Collected data entries →
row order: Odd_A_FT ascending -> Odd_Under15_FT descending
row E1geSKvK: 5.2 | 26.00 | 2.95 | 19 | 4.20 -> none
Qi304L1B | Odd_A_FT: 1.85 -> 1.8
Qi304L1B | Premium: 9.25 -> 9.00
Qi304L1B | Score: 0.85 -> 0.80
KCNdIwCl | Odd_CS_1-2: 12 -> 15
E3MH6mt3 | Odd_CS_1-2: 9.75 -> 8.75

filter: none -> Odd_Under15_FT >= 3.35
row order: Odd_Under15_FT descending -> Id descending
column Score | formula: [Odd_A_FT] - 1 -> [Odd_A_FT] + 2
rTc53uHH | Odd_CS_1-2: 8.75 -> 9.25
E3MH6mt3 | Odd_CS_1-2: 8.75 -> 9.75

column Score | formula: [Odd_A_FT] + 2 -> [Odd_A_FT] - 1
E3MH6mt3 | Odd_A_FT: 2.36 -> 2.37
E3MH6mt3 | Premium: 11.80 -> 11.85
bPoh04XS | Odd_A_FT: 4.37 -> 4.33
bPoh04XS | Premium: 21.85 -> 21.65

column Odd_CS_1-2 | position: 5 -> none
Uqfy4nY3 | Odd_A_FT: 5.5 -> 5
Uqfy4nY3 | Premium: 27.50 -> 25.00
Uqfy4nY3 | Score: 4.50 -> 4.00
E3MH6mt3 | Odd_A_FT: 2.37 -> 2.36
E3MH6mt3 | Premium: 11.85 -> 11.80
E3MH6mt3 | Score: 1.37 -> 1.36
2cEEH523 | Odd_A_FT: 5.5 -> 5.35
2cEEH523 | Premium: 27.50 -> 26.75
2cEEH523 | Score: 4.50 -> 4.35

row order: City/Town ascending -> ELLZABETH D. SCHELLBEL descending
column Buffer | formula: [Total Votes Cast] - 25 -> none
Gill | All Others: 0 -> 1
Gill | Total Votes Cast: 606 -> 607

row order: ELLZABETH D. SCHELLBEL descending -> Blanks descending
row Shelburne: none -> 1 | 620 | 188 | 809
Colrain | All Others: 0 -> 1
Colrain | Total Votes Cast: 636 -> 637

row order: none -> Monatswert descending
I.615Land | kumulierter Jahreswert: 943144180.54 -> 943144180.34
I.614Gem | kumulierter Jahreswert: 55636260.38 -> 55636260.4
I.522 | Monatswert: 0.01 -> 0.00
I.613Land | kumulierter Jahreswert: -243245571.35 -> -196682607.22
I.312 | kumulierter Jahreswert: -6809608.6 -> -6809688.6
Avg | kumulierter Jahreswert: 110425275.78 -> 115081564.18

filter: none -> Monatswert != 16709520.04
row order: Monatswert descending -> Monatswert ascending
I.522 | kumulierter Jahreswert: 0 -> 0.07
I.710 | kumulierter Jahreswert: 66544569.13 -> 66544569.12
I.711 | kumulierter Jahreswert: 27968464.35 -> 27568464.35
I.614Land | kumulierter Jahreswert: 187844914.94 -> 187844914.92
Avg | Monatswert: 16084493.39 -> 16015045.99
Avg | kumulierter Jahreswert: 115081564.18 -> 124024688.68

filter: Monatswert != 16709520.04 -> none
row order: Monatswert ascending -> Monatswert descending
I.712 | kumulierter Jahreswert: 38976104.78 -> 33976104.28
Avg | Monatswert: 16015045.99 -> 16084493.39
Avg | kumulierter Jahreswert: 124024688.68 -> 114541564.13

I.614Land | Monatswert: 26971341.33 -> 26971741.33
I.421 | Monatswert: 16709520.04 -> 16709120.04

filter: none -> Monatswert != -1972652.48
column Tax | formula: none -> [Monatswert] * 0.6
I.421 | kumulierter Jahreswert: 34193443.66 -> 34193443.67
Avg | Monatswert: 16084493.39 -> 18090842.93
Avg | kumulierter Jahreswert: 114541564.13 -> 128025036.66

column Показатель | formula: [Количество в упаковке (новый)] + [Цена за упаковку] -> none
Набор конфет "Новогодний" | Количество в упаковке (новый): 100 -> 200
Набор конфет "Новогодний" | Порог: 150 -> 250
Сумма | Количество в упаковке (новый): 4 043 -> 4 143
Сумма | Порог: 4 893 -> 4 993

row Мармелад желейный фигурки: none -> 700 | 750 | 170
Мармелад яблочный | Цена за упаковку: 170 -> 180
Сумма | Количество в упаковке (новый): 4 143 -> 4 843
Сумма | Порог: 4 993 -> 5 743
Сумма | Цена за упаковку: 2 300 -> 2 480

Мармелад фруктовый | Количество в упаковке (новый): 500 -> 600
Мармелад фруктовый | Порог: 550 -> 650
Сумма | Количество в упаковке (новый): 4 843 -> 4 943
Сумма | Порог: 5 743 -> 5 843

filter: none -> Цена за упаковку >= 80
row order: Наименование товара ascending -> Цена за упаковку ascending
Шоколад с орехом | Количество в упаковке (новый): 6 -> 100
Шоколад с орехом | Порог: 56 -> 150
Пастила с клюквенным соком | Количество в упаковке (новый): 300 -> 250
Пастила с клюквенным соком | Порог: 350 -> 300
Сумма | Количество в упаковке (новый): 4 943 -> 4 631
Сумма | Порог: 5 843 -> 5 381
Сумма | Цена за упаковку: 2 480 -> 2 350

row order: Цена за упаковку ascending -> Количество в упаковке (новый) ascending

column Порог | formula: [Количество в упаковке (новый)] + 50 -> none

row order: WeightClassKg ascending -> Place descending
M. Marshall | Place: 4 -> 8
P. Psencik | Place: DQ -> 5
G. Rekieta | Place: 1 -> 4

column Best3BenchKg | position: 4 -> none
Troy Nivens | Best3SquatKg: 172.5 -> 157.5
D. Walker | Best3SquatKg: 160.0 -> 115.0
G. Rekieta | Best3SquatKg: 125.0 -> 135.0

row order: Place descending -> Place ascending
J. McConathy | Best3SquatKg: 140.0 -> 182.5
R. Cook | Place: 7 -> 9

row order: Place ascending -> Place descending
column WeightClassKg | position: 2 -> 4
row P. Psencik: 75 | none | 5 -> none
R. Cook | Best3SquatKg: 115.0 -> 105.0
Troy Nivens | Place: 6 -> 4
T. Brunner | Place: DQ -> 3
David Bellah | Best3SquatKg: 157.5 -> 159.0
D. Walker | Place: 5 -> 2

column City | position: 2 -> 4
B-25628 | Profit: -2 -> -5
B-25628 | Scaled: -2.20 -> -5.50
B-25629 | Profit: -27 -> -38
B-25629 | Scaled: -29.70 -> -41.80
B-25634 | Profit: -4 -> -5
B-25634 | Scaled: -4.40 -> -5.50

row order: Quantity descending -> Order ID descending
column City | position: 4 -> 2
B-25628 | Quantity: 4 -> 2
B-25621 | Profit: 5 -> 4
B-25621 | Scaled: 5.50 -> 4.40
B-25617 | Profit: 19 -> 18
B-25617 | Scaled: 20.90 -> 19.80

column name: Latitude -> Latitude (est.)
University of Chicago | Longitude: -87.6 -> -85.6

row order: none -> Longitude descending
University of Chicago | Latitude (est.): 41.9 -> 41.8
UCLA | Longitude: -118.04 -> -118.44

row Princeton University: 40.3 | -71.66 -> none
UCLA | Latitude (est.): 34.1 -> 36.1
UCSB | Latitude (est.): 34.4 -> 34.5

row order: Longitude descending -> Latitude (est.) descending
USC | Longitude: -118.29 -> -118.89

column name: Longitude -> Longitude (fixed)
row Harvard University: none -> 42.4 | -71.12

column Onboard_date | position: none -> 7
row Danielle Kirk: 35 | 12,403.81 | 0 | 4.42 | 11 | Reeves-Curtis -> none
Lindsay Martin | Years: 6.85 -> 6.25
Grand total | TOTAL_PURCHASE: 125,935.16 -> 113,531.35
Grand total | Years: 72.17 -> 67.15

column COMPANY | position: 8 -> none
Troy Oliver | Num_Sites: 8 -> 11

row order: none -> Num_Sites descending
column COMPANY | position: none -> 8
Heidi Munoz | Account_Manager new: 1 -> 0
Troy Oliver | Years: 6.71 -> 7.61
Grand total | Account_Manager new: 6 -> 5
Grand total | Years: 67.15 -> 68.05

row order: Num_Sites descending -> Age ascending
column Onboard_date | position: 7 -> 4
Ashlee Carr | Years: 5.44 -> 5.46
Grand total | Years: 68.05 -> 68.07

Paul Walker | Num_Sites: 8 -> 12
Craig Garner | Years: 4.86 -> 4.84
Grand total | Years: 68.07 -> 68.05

Task brief → The lines above, starting at the one with "Мармелад яблочный |" and ending at the one with "row order: Наименование", are the only ones to return, exactly as written.

Response for this exercise →
Мармелад яблочный | Цена за упаковку: 170 -> 180
Сумма | Количество в упаковке (новый): 4 143 -> 4 843
Сумма | Порог: 4 993 -> 5 743
Сумма | Цена за упаковку: 2 300 -> 2 480

Мармелад фруктовый | Количество в упаковке (новый): 500 -> 600
Мармелад фруктовый | Порог: 550 -> 650
Сумма | Количество в упаковке (новый): 4 843 -> 4 943
Сумма | Порог: 5 743 -> 5 843

filter: none -> Цена за упаковку >= 80
row order: Наименование товара ascending -> Цена за упаковку ascending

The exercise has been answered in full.